**THE PROBLEM:**
The output should be exactly the lines from the one containing "[438,296,619,311] Start the" through the last line of the records, and only those.
═════ GIVEN RECORDS ═════
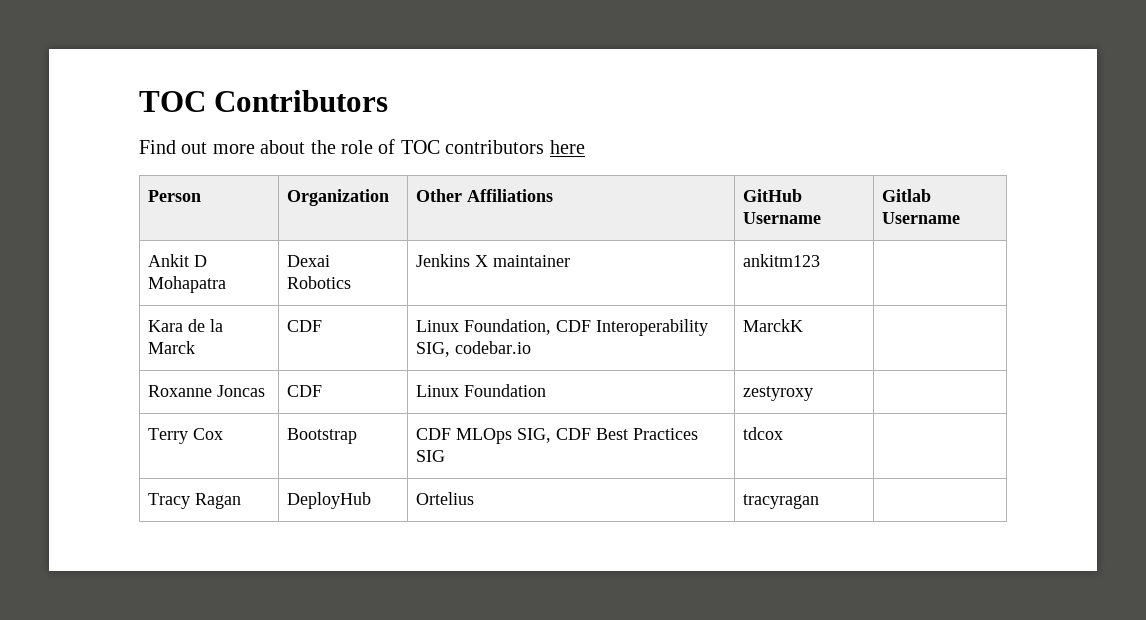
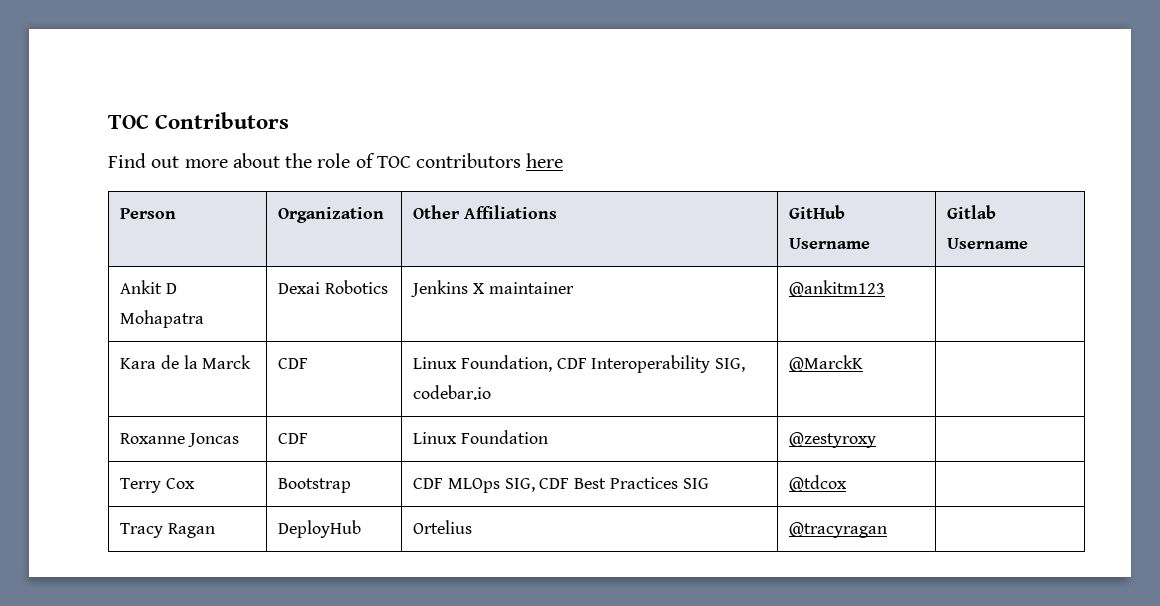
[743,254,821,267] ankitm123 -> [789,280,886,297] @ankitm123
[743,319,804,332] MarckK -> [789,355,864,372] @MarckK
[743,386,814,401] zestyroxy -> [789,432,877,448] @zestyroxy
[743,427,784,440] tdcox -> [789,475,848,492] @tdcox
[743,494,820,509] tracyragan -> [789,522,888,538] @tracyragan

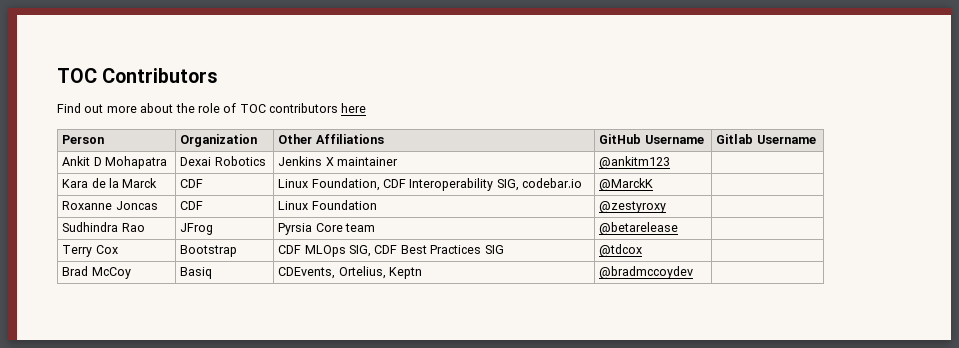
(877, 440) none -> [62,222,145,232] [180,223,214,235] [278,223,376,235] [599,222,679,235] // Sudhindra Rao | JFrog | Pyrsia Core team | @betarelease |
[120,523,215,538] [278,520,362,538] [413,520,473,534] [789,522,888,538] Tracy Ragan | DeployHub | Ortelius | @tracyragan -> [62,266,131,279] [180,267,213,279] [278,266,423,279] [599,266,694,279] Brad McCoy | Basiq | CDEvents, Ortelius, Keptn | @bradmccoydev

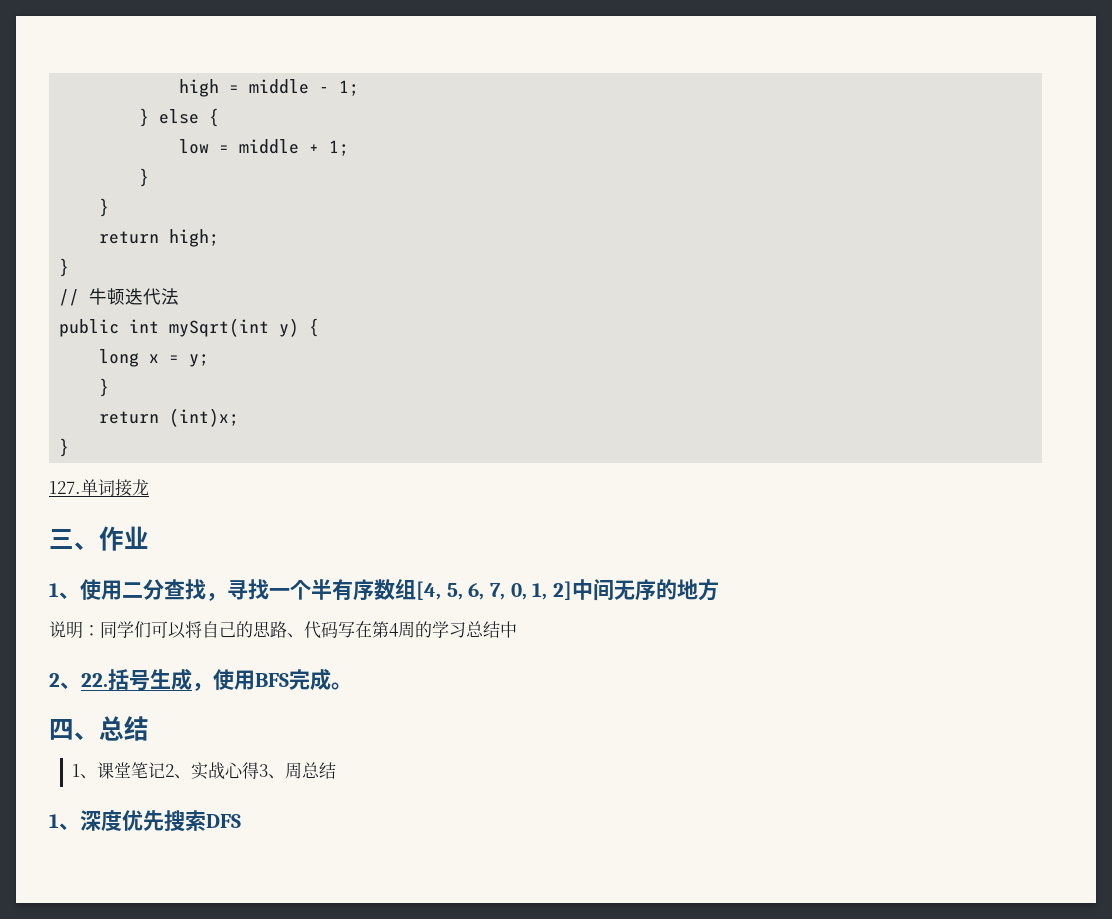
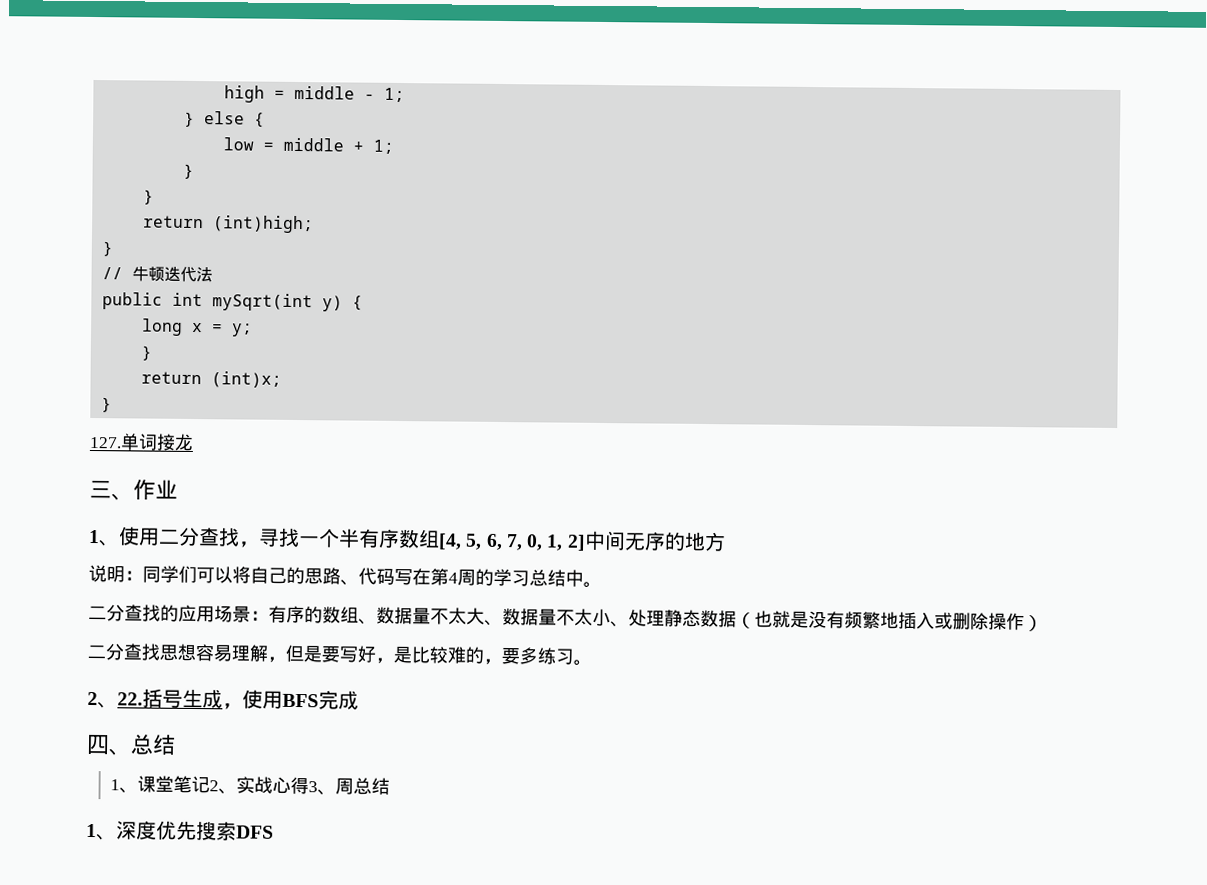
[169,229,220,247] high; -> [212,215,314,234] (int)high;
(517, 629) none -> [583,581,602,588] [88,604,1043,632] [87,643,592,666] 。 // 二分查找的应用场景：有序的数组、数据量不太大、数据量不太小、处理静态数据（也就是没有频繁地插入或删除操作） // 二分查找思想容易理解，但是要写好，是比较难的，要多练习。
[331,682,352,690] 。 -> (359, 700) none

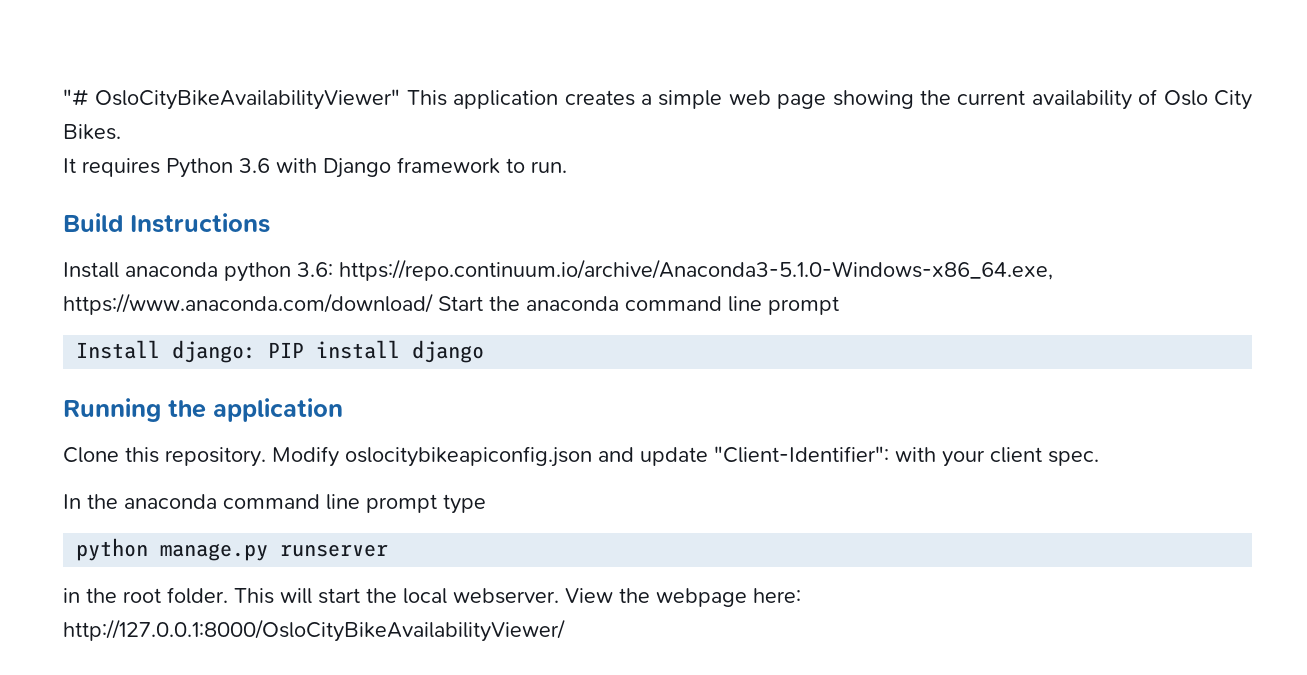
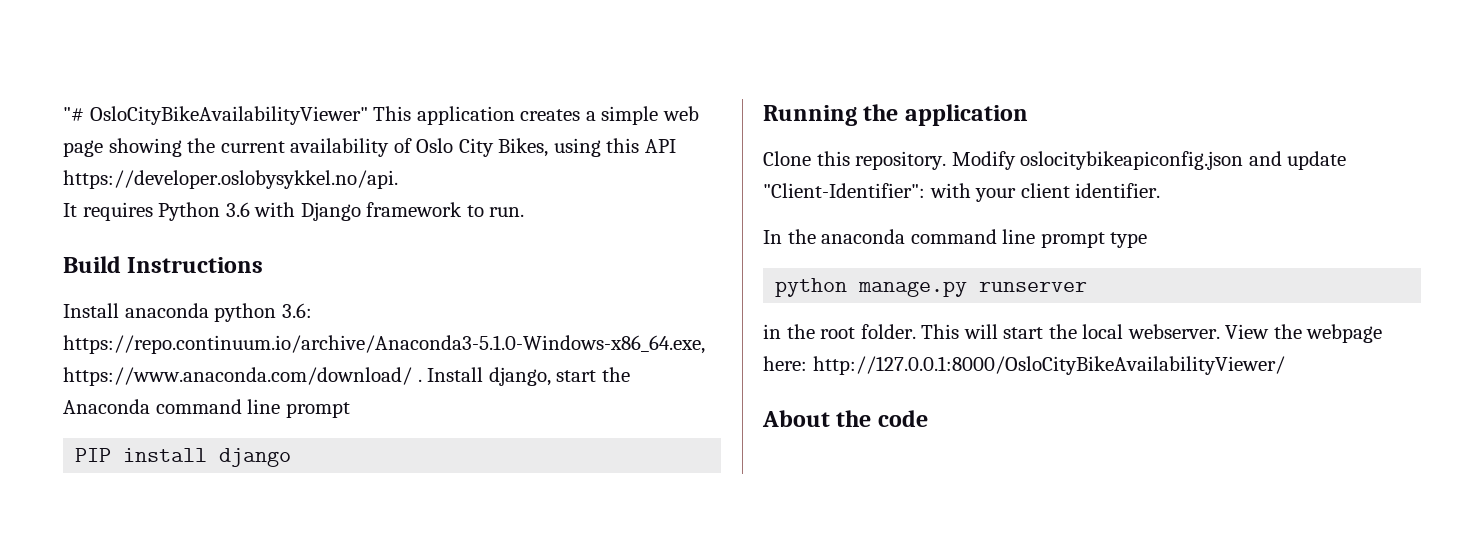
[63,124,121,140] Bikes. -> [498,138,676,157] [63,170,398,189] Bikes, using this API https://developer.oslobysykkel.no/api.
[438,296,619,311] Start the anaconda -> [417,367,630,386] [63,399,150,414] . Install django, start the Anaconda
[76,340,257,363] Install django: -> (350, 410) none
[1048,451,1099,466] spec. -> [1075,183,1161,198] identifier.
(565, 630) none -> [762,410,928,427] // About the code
═════
**EXPECTED OUTPUT:**
[438,296,619,311] Start the anaconda -> [417,367,630,386] [63,399,150,414] . Install django, start the Anaconda
[76,340,257,363] Install django: -> (350, 410) none
[1048,451,1099,466] spec. -> [1075,183,1161,198] identifier.
(565, 630) none -> [762,410,928,427] // About the code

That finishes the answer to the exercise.